Provided material
----------------

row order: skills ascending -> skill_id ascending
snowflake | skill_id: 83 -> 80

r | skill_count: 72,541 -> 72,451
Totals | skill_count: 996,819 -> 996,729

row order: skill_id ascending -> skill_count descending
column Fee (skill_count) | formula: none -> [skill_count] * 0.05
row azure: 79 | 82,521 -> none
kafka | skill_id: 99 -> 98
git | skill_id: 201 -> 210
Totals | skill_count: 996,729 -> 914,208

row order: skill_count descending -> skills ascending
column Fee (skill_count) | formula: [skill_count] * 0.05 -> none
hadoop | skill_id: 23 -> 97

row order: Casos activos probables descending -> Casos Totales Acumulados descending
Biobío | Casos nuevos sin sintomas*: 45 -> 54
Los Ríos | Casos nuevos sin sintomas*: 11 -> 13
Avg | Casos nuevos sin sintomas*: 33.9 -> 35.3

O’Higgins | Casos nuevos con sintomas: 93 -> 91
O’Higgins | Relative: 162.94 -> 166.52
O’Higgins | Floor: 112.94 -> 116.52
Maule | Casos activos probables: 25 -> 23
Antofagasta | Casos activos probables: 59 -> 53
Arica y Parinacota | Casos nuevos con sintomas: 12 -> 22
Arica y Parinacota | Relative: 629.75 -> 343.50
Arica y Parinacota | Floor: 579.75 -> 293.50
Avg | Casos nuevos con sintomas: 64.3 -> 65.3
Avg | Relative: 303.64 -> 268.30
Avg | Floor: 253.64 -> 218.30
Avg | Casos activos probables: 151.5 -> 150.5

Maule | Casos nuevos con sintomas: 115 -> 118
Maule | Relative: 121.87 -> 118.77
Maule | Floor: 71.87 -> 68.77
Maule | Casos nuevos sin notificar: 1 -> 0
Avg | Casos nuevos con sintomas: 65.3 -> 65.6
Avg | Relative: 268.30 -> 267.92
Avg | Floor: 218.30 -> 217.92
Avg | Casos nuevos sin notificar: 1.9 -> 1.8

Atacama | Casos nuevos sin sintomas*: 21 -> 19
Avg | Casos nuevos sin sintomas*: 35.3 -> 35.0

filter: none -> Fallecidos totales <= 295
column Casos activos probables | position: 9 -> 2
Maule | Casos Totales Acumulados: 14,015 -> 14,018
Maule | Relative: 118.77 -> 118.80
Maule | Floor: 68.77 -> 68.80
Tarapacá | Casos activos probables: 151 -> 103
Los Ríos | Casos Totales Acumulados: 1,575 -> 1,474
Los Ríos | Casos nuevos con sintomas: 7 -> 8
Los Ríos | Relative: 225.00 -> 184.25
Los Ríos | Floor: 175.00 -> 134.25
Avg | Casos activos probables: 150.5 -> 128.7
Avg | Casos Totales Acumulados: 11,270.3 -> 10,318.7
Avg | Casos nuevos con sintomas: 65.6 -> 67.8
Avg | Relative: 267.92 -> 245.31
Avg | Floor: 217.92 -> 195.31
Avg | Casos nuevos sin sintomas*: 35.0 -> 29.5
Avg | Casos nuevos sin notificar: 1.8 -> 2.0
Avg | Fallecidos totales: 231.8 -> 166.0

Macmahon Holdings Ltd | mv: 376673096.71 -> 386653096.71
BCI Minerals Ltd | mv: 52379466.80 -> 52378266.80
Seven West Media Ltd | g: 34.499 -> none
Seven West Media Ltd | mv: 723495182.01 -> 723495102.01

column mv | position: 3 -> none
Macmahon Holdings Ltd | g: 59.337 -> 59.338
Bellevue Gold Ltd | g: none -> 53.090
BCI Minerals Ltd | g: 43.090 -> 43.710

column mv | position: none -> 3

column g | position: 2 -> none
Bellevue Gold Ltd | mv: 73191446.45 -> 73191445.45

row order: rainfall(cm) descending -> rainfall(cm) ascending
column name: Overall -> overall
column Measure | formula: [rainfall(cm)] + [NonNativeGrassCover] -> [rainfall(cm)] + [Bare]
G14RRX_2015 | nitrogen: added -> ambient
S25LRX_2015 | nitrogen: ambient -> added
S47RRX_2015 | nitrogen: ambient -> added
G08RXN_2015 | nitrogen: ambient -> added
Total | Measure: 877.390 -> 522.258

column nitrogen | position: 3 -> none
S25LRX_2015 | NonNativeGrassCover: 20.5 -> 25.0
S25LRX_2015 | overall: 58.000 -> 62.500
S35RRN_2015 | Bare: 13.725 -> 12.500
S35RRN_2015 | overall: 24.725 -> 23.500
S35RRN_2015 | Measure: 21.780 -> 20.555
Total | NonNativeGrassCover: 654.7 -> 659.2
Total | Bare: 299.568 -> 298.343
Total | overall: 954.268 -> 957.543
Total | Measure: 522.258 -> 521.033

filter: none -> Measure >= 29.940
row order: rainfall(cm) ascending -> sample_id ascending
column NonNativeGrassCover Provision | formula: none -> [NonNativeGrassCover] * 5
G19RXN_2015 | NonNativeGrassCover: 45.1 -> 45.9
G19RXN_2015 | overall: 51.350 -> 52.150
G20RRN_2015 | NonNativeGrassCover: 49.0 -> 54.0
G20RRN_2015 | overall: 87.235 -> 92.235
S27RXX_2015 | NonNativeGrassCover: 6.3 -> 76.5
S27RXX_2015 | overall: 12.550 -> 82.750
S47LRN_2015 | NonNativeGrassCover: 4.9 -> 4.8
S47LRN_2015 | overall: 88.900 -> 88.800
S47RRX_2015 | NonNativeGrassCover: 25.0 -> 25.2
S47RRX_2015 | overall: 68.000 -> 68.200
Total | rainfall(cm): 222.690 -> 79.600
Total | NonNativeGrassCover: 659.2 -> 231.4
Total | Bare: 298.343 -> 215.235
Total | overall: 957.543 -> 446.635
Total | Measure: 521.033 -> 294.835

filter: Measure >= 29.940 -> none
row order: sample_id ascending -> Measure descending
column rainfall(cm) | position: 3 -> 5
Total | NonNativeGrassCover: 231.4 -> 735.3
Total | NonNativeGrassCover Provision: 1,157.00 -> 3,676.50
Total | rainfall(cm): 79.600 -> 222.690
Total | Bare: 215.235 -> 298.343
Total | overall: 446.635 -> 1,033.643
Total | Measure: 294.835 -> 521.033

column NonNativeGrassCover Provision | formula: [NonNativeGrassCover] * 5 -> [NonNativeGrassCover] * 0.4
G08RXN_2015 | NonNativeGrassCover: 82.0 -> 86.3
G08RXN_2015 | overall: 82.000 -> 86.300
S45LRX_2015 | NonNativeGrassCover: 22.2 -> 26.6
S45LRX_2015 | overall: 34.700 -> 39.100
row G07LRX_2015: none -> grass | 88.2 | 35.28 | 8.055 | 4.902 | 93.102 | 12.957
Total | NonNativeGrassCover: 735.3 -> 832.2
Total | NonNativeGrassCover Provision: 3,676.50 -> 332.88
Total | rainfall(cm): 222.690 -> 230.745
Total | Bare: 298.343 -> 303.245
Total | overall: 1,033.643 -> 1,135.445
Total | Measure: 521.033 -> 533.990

----------------

Exercise goal
Each line in the listing is to be returned exactly.

Task output
row order: skills ascending -> skill_id ascending
snowflake | skill_id: 83 -> 80

r | skill_count: 72,541 -> 72,451
Totals | skill_count: 996,819 -> 996,729

row order: skill_id ascending -> skill_count descending
column Fee (skill_count) | formula: none -> [skill_count] * 0.05
row azure: 79 | 82,521 -> none
kafka | skill_id: 99 -> 98
git | skill_id: 201 -> 210
Totals | skill_count: 996,729 -> 914,208

row order: skill_count descending -> skills ascending
column Fee (skill_count) | formula: [skill_count] * 0.05 -> none
hadoop | skill_id: 23 -> 97

row order: Casos activos probables descending -> Casos Totales Acumulados descending
Biobío | Casos nuevos sin sintomas*: 45 -> 54
Los Ríos | Casos nuevos sin sintomas*: 11 -> 13
Avg | Casos nuevos sin sintomas*: 33.9 -> 35.3

O’Higgins | Casos nuevos con sintomas: 93 -> 91
O’Higgins | Relative: 162.94 -> 166.52
O’Higgins | Floor: 112.94 -> 116.52
Maule | Casos activos probables: 25 -> 23
Antofagasta | Casos activos probables: 59 -> 53
Arica y Parinacota | Casos nuevos con sintomas: 12 -> 22
Arica y Parinacota | Relative: 629.75 -> 343.50
Arica y Parinacota | Floor: 579.75 -> 293.50
Avg | Casos nuevos con sintomas: 64.3 -> 65.3
Avg | Relative: 303.64 -> 268.30
Avg | Floor: 253.64 -> 218.30
Avg | Casos activos probables: 151.5 -> 150.5

Maule | Casos nuevos con sintomas: 115 -> 118
Maule | Relative: 121.87 -> 118.77
Maule | Floor: 71.87 -> 68.77
Maule | Casos nuevos sin notificar: 1 -> 0
Avg | Casos nuevos con sintomas: 65.3 -> 65.6
Avg | Relative: 268.30 -> 267.92
Avg | Floor: 218.30 -> 217.92
Avg | Casos nuevos sin notificar: 1.9 -> 1.8

Atacama | Casos nuevos sin sintomas*: 21 -> 19
Avg | Casos nuevos sin sintomas*: 35.3 -> 35.0

filter: none -> Fallecidos totales <= 295
column Casos activos probables | position: 9 -> 2
Maule | Casos Totales Acumulados: 14,015 -> 14,018
Maule | Relative: 118.77 -> 118.80
Maule | Floor: 68.77 -> 68.80
Tarapacá | Casos activos probables: 151 -> 103
Los Ríos | Casos Totales Acumulados: 1,575 -> 1,474
Los Ríos | Casos nuevos con sintomas: 7 -> 8
Los Ríos | Relative: 225.00 -> 184.25
Los Ríos | Floor: 175.00 -> 134.25
Avg | Casos activos probables: 150.5 -> 128.7
Avg | Casos Totales Acumulados: 11,270.3 -> 10,318.7
Avg | Casos nuevos con sintomas: 65.6 -> 67.8
Avg | Relative: 267.92 -> 245.31
Avg | Floor: 217.92 -> 195.31
Avg | Casos nuevos sin sintomas*: 35.0 -> 29.5
Avg | Casos nuevos sin notificar: 1.8 -> 2.0
Avg | Fallecidos totales: 231.8 -> 166.0

Macmahon Holdings Ltd | mv: 376673096.71 -> 386653096.71
BCI Minerals Ltd | mv: 52379466.80 -> 52378266.80
Seven West Media Ltd | g: 34.499 -> none
Seven West Media Ltd | mv: 723495182.01 -> 723495102.01

column mv | position: 3 -> none
Macmahon Holdings Ltd | g: 59.337 -> 59.338
Bellevue Gold Ltd | g: none -> 53.090
BCI Minerals Ltd | g: 43.090 -> 43.710

column mv | position: none -> 3

column g | position: 2 -> none
Bellevue Gold Ltd | mv: 73191446.45 -> 73191445.45

row order: rainfall(cm) descending -> rainfall(cm) ascending
column name: Overall -> overall
column Measure | formula: [rainfall(cm)] + [NonNativeGrassCover] -> [rainfall(cm)] + [Bare]
G14RRX_2015 | nitrogen: added -> ambient
S25LRX_2015 | nitrogen: ambient -> added
S47RRX_2015 | nitrogen: ambient -> added
G08RXN_2015 | nitrogen: ambient -> added
Total | Measure: 877.390 -> 522.258

column nitrogen | position: 3 -> none
S25LRX_2015 | NonNativeGrassCover: 20.5 -> 25.0
S25LRX_2015 | overall: 58.000 -> 62.500
S35RRN_2015 | Bare: 13.725 -> 12.500
S35RRN_2015 | overall: 24.725 -> 23.500
S35RRN_2015 | Measure: 21.780 -> 20.555
Total | NonNativeGrassCover: 654.7 -> 659.2
Total | Bare: 299.568 -> 298.343
Total | overall: 954.268 -> 957.543
Total | Measure: 522.258 -> 521.033

filter: none -> Measure >= 29.940
row order: rainfall(cm) ascending -> sample_id ascending
column NonNativeGrassCover Provision | formula: none -> [NonNativeGrassCover] * 5
G19RXN_2015 | NonNativeGrassCover: 45.1 -> 45.9
G19RXN_2015 | overall: 51.350 -> 52.150
G20RRN_2015 | NonNativeGrassCover: 49.0 -> 54.0
G20RRN_2015 | overall: 87.235 -> 92.235
S27RXX_2015 | NonNativeGrassCover: 6.3 -> 76.5
S27RXX_2015 | overall: 12.550 -> 82.750
S47LRN_2015 | NonNativeGrassCover: 4.9 -> 4.8
S47LRN_2015 | overall: 88.900 -> 88.800
S47RRX_2015 | NonNativeGrassCover: 25.0 -> 25.2
S47RRX_2015 | overall: 68.000 -> 68.200
Total | rainfall(cm): 222.690 -> 79.600
Total | NonNativeGrassCover: 659.2 -> 231.4
Total | Bare: 298.343 -> 215.235
Total | overall: 957.543 -> 446.635
Total | Measure: 521.033 -> 294.835

filter: Measure >= 29.940 -> none
row order: sample_id ascending -> Measure descending
column rainfall(cm) | position: 3 -> 5
Total | NonNativeGrassCover: 231.4 -> 735.3
Total | NonNativeGrassCover Provision: 1,157.00 -> 3,676.50
Total | rainfall(cm): 79.600 -> 222.690
Total | Bare: 215.235 -> 298.343
Total | overall: 446.635 -> 1,033.643
Total | Measure: 294.835 -> 521.033

column NonNativeGrassCover Provision | formula: [NonNativeGrassCover] * 5 -> [NonNativeGrassCover] * 0.4
G08RXN_2015 | NonNativeGrassCover: 82.0 -> 86.3
G08RXN_2015 | overall: 82.000 -> 86.300
S45LRX_2015 | NonNativeGrassCover: 22.2 -> 26.6
S45LRX_2015 | overall: 34.700 -> 39.100
row G07LRX_2015: none -> grass | 88.2 | 35.28 | 8.055 | 4.902 | 93.102 | 12.957
Total | NonNativeGrassCover: 735.3 -> 832.2
Total | NonNativeGrassCover Provision: 3,676.50 -> 332.88
Total | rainfall(cm): 222.690 -> 230.745
Total | Bare: 298.343 -> 303.245
Total | overall: 1,033.643 -> 1,135.445
Total | Measure: 521.033 -> 533.990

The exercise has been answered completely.